According to the Center for Responsible Lending’s (CRL) Julia Gordon, the proposed legislation would:

Eliminate the Home Affordable Modification Program (HAMP) going forward. This program allows for interest rate reductions and, in some cases principal reductions, for homeowners having trouble keeping up with their payments. Homeowners currently enrolled in HAMP would not be affected.

Kill the unemployment loan assistance program before it starts. This program was authorized under the Dodd-Frank Wall Street Reform Act and is designed to provide “bridge loans,” or short-term loans, to homeowners who have lost their jobs but could make their payments once they are employed again. It is modeled after successful programs currently available in eighteen states, and could fill the gap in remaining states where similar programs are not yet available.

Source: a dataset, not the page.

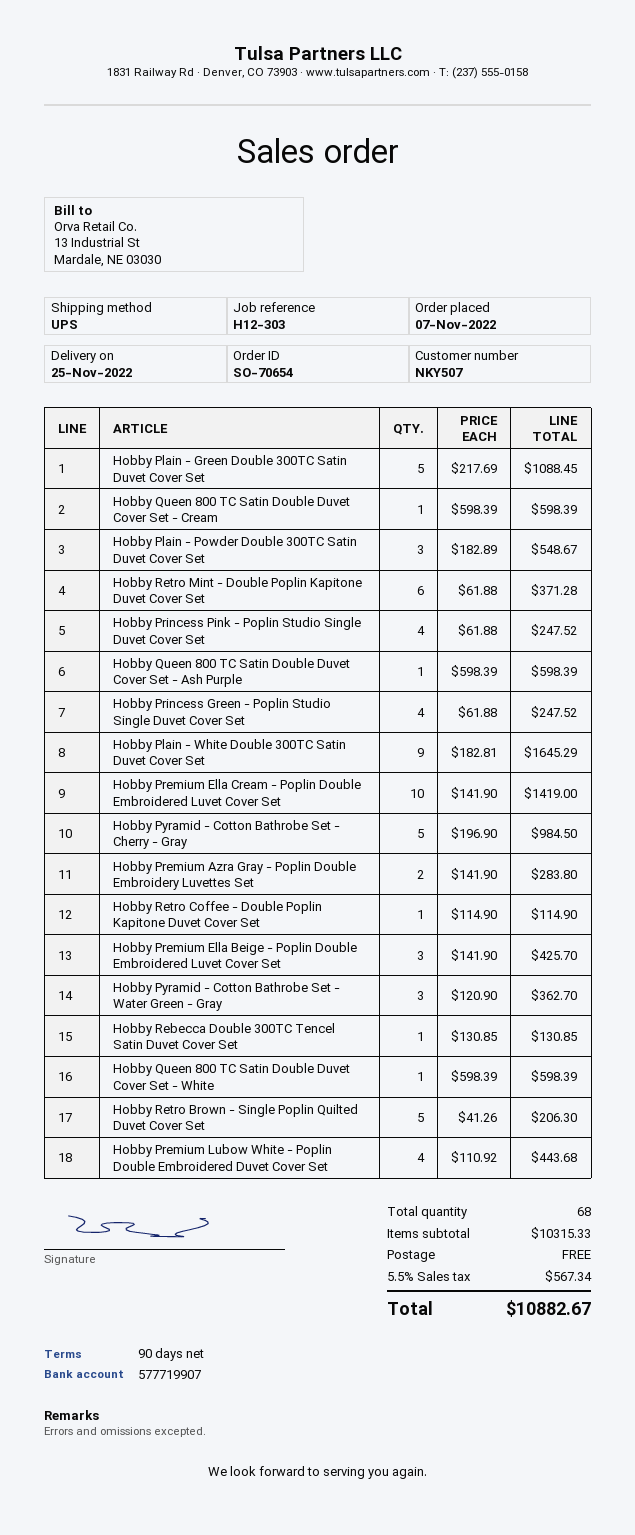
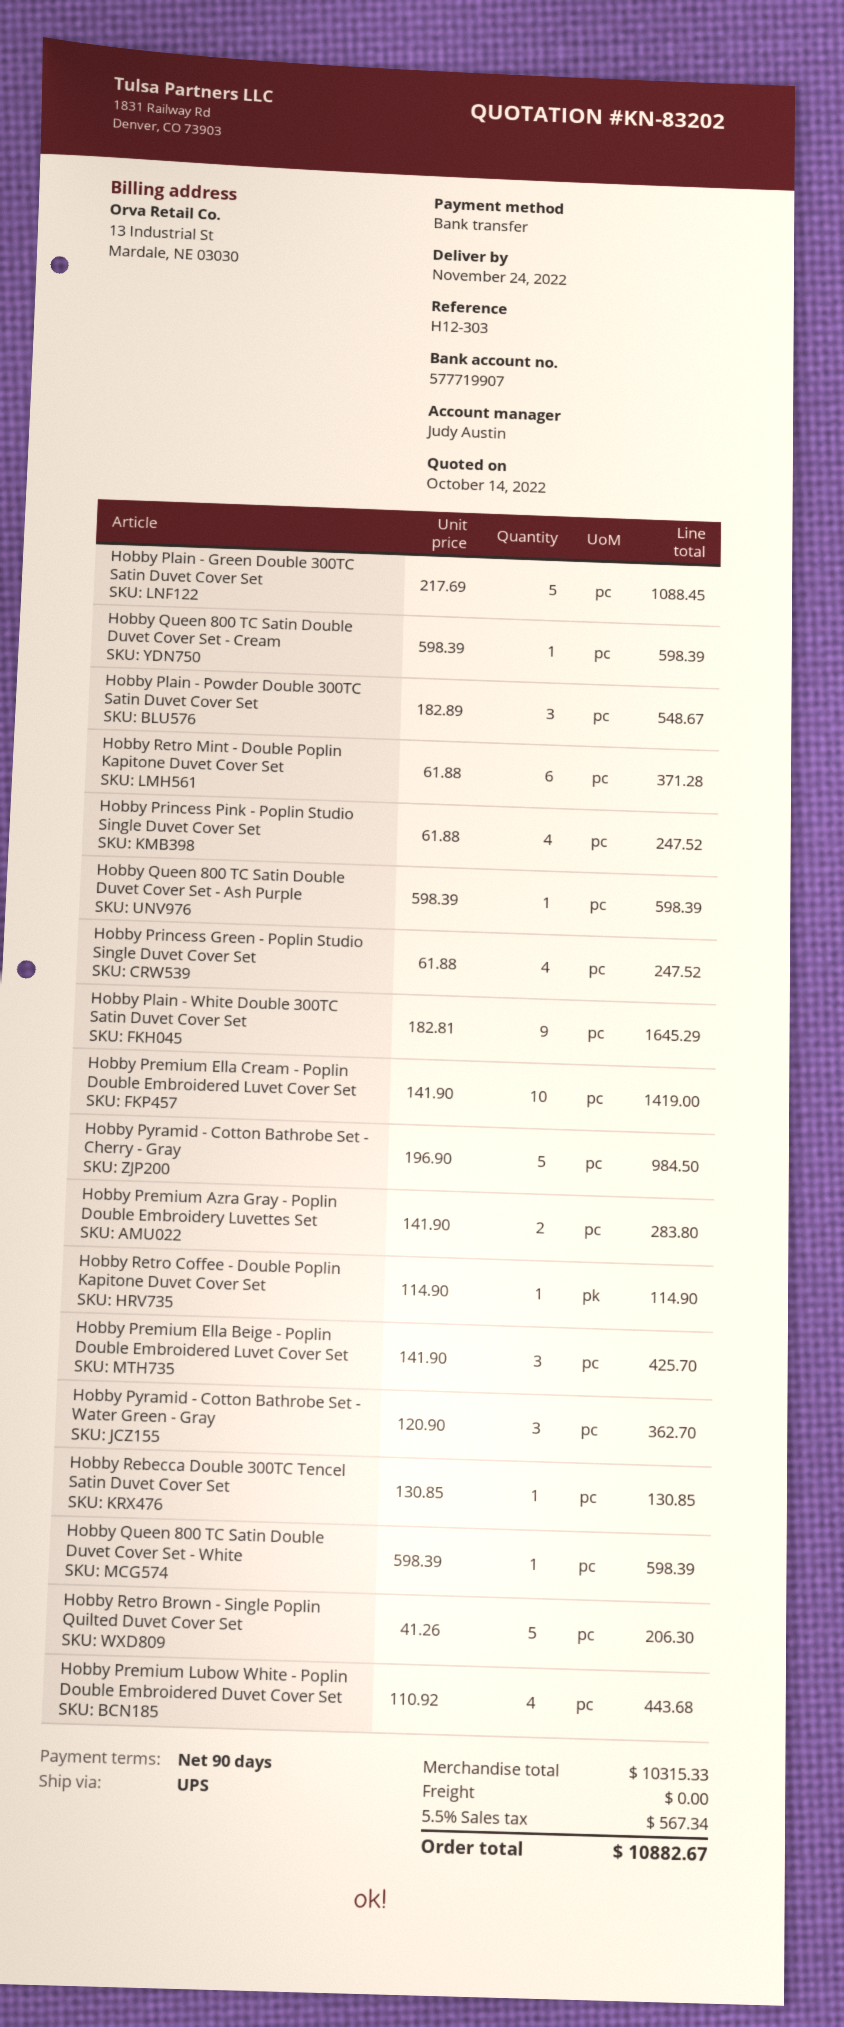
delivery date: 2022-11-25 -> 2022-11-24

End the FHA Short Refinance program. This program allows homeowners with FHA loans to refinance with a principal reduction.

Eliminate the third round of funding for the neighborhood stabilization program. This program provides communities that have suffered from foreclosures and abandonment with funds to purchase and redevelop foreclosed and abandoned homes and residential properties.

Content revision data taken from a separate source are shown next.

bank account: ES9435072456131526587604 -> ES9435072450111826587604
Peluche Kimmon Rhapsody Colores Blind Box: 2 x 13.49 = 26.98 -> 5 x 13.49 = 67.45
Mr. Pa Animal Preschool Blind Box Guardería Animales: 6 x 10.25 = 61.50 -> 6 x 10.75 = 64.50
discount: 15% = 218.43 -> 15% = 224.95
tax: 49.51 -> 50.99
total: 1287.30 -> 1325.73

Sponsors of the bills claim the current efforts have not been effective enough, but they have not proposed any other solutions to stem the continuing tide of foreclosures. An estimated 50,000 new foreclosure actions are initiated every week, according to CRL. RealtyTrac reported a record 2.9 million foreclosures in 2010.

“When we’re in the midst of an epidemic, we don’t close all the hospitals—we work faster and harder to find a cure,” CRL president Mike Calhoun said in a statement. “We call on Congress to strengthen foreclosure prevention efforts by holding servicers accountable and requiring a review of every mortgage loan before foreclosures proceed.”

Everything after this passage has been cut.